Тут следует рассказать вам, что Изабелла отправила своему брату примерно через шесть недель после своего бегства короткое письмо, в котором объявлялось о ее браке с Хитклифом. Тон этого послания поражал сухостью и холодностью, однако в конце была карандашная приписка с невразумительными извинениями и мольбой сохранить о ней добрую память и простить ее, если ее поведение оскорбило брата. Изабелла уверяла, что в то время не могла поступить иначе, а потом обратной дороги ей уже не было. Линтон, видимо, ничего не ответил на это письмо, а спустя две недели я получила пространное послание, которое показалось мне совсем не похожим на те писания, что выходят из-под пера молодой жены сразу после медового месяца. Сейчас я вам его прочту: я его сохранила. Любая вещь, оставшаяся от тех, кто был нам дорог при их жизни, становится для нас бесценной реликвией.

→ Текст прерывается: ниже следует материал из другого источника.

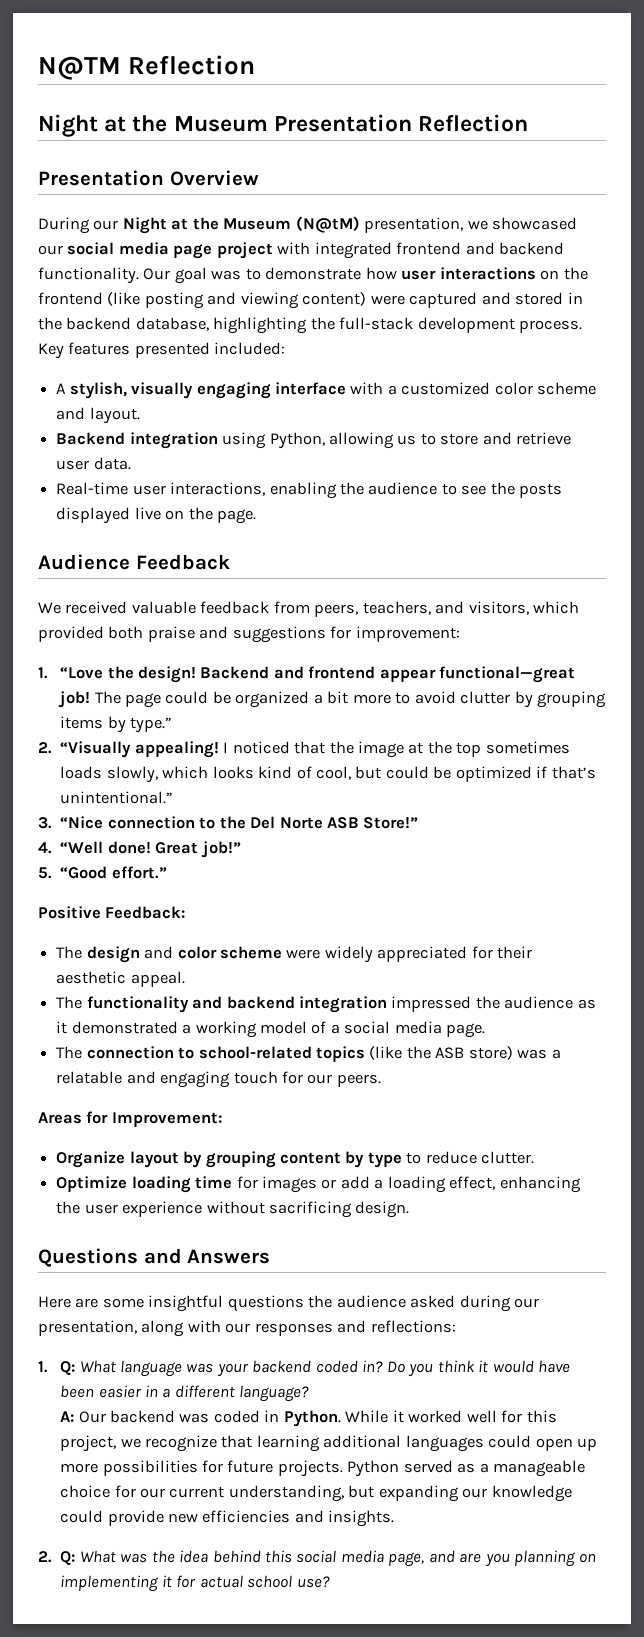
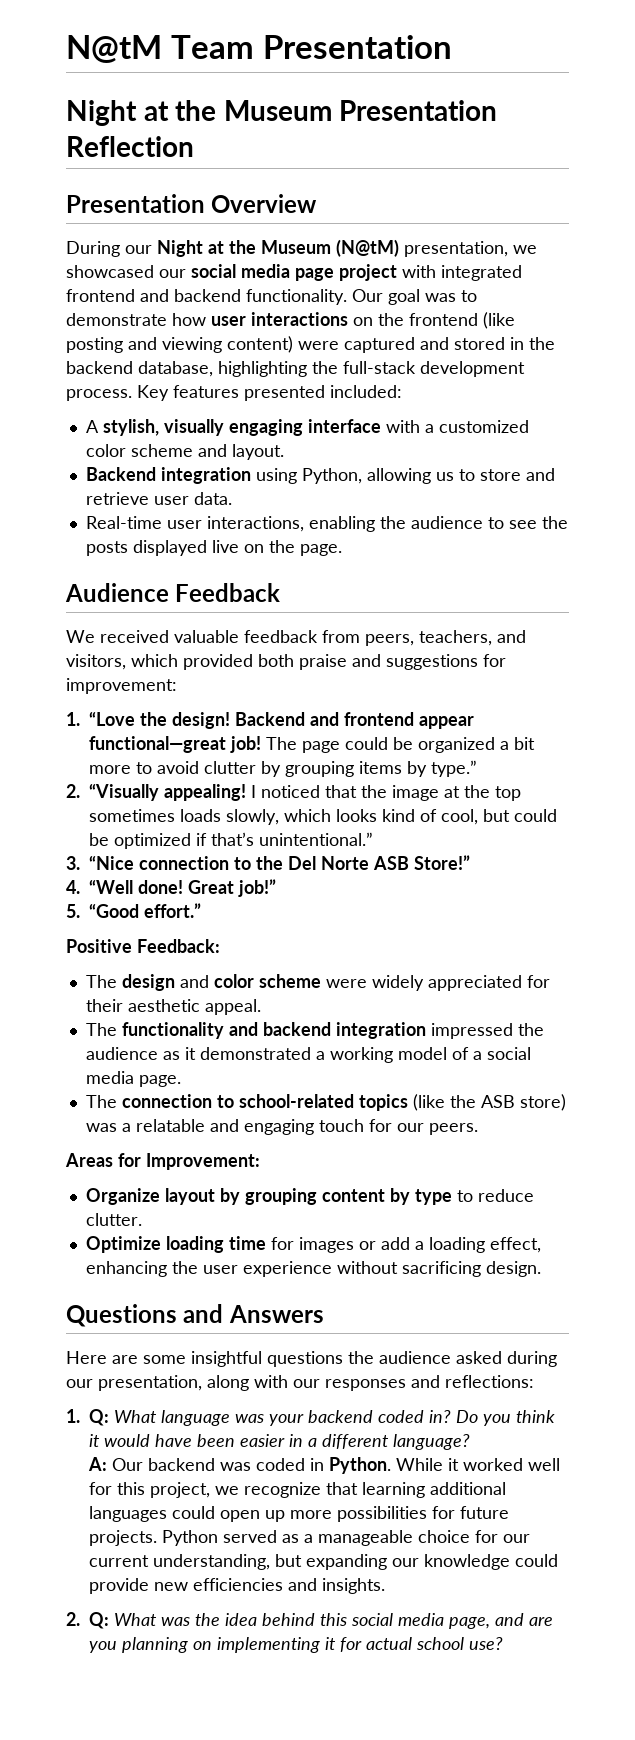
- N@TM Reflection
+ N@tM Team Presentation

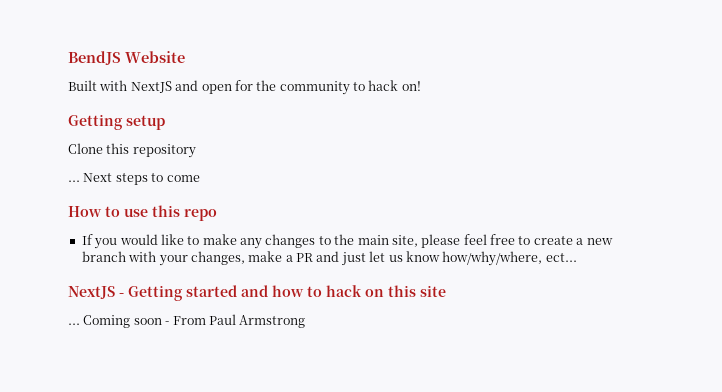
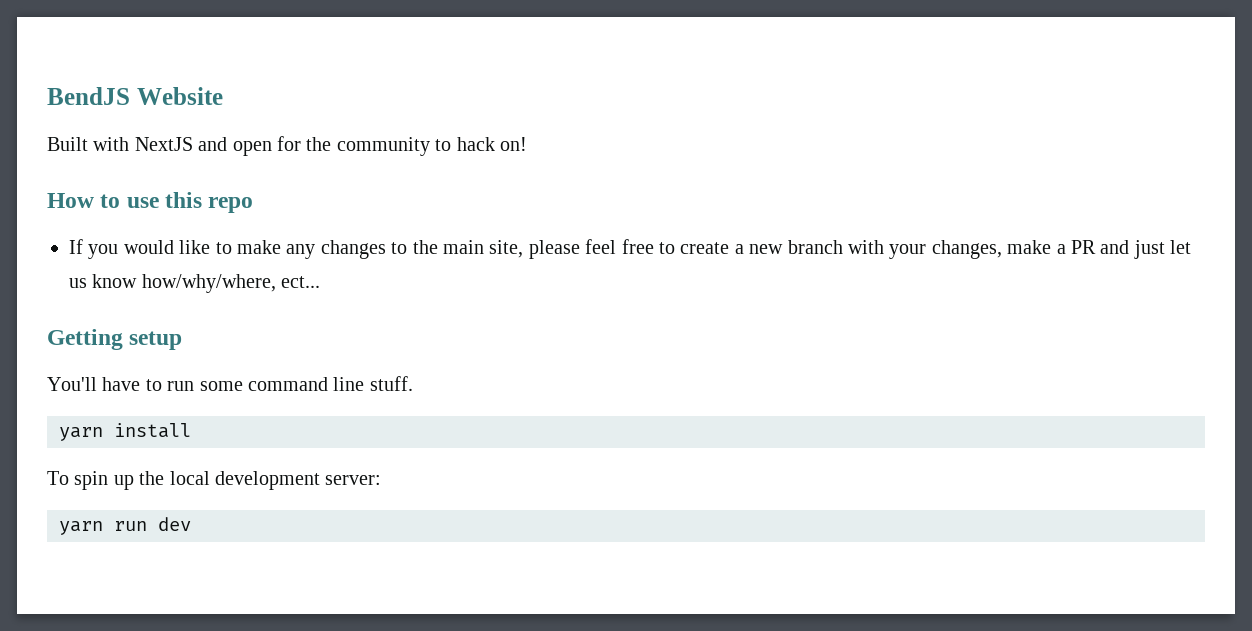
- Getting setup
- Clone this repository
- ... Next steps to come
- NextJS - Getting started and how to hack on this site
- ... Coming soon - From Paul Armstrong
+ Getting setup
+ You'll have to run some command line stuff.
+ yarn install
+ To spin up the local development server:
+ yarn run dev

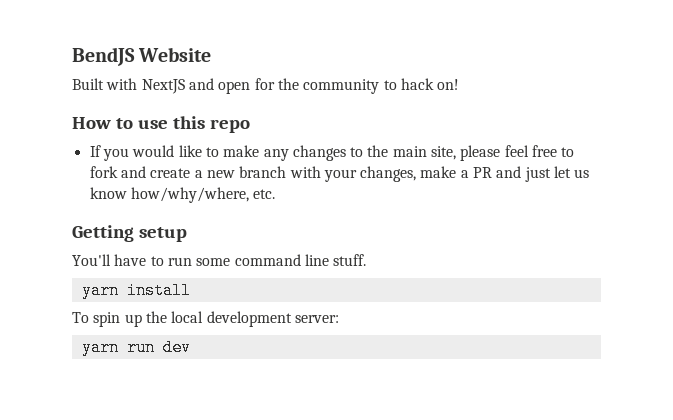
- If you would like to make any changes to the main site, please feel free to create a new branch with your changes, make a PR and just let us know how/why/where, ect...
+ If you would like to make any changes to the main site, please feel free to fork and create a new branch with your changes, make a PR and just let us know how/why/where, etc.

«Дорогая Эллен! – так оно начинается. – Вчера вечером я приехала на Грозовой Перевал и впервые услышала, что Кэтрин тяжело больна. Наверное, я не должна ей писать, а мой брат слишком зол на меня, или так расстроен, что не ответил на мое письмо. Но я должна поделиться хоть с одной живой душой, поэтому пишу тебе.
Сообщи Эдгару, что я все на свете отдам, чтобы вновь его увидеть, и что сердце мое устремилось обратно в нашу усадьбу через двадцать четыре часа после моего отъезда и ныне там пребывает, полное самых теплых чувств к нему и к Кэтрин! Однако я не в силах следовать его зову». Эти слова в тексте письма были подчеркнуты. «Не стоит им ждать меня обратно, а уж причины этому они вольны искать любые, но только не мое слабоволие или недостаток любви и привязанности к ним.
Все, о чем я напишу дальше в своем письме, предназначено только для тебя, и ни для кого больше. Хочу задать тебе два вопроса: во-первых, как ты смогла сохранить добрые чувства к своим ближним, присущие нормальному человеку, прожив столько лет на Перевале? Меня здесь окружают те, с кем у меня нет и не может быть ничего общего, а уж о своих чувствах к ним я умолчу.
Второй вопрос, очень важный для меня, касается мистера Хитклифа: а человек ли он? Если да, то он безумен? А если нет, то он – сам дьявол? Я не скажу тебе, почему я спрашиваю, но заклинаю, объясни мне, за кого я вышла замуж? Прошу тебя, Эллен, навести меня, и как можно раньше, тогда я смогу услышать ответ из твоих собственных уст. Не пиши, а просто приходи и принеси мне любую весточку от Эдгара.
А теперь я расскажу, как меня приняли в моем новом доме, если его так можно назвать. Недостатка внешних удобств я коснусь лишь вскользь – о них не думаешь до тех пор, пока тебе их действительно не хватает. Да я хохотала бы и плясала от радости, если бы все мои несчастья сводились к отсутствию уюта и роскоши, а все остальное было бы только сном и мороком!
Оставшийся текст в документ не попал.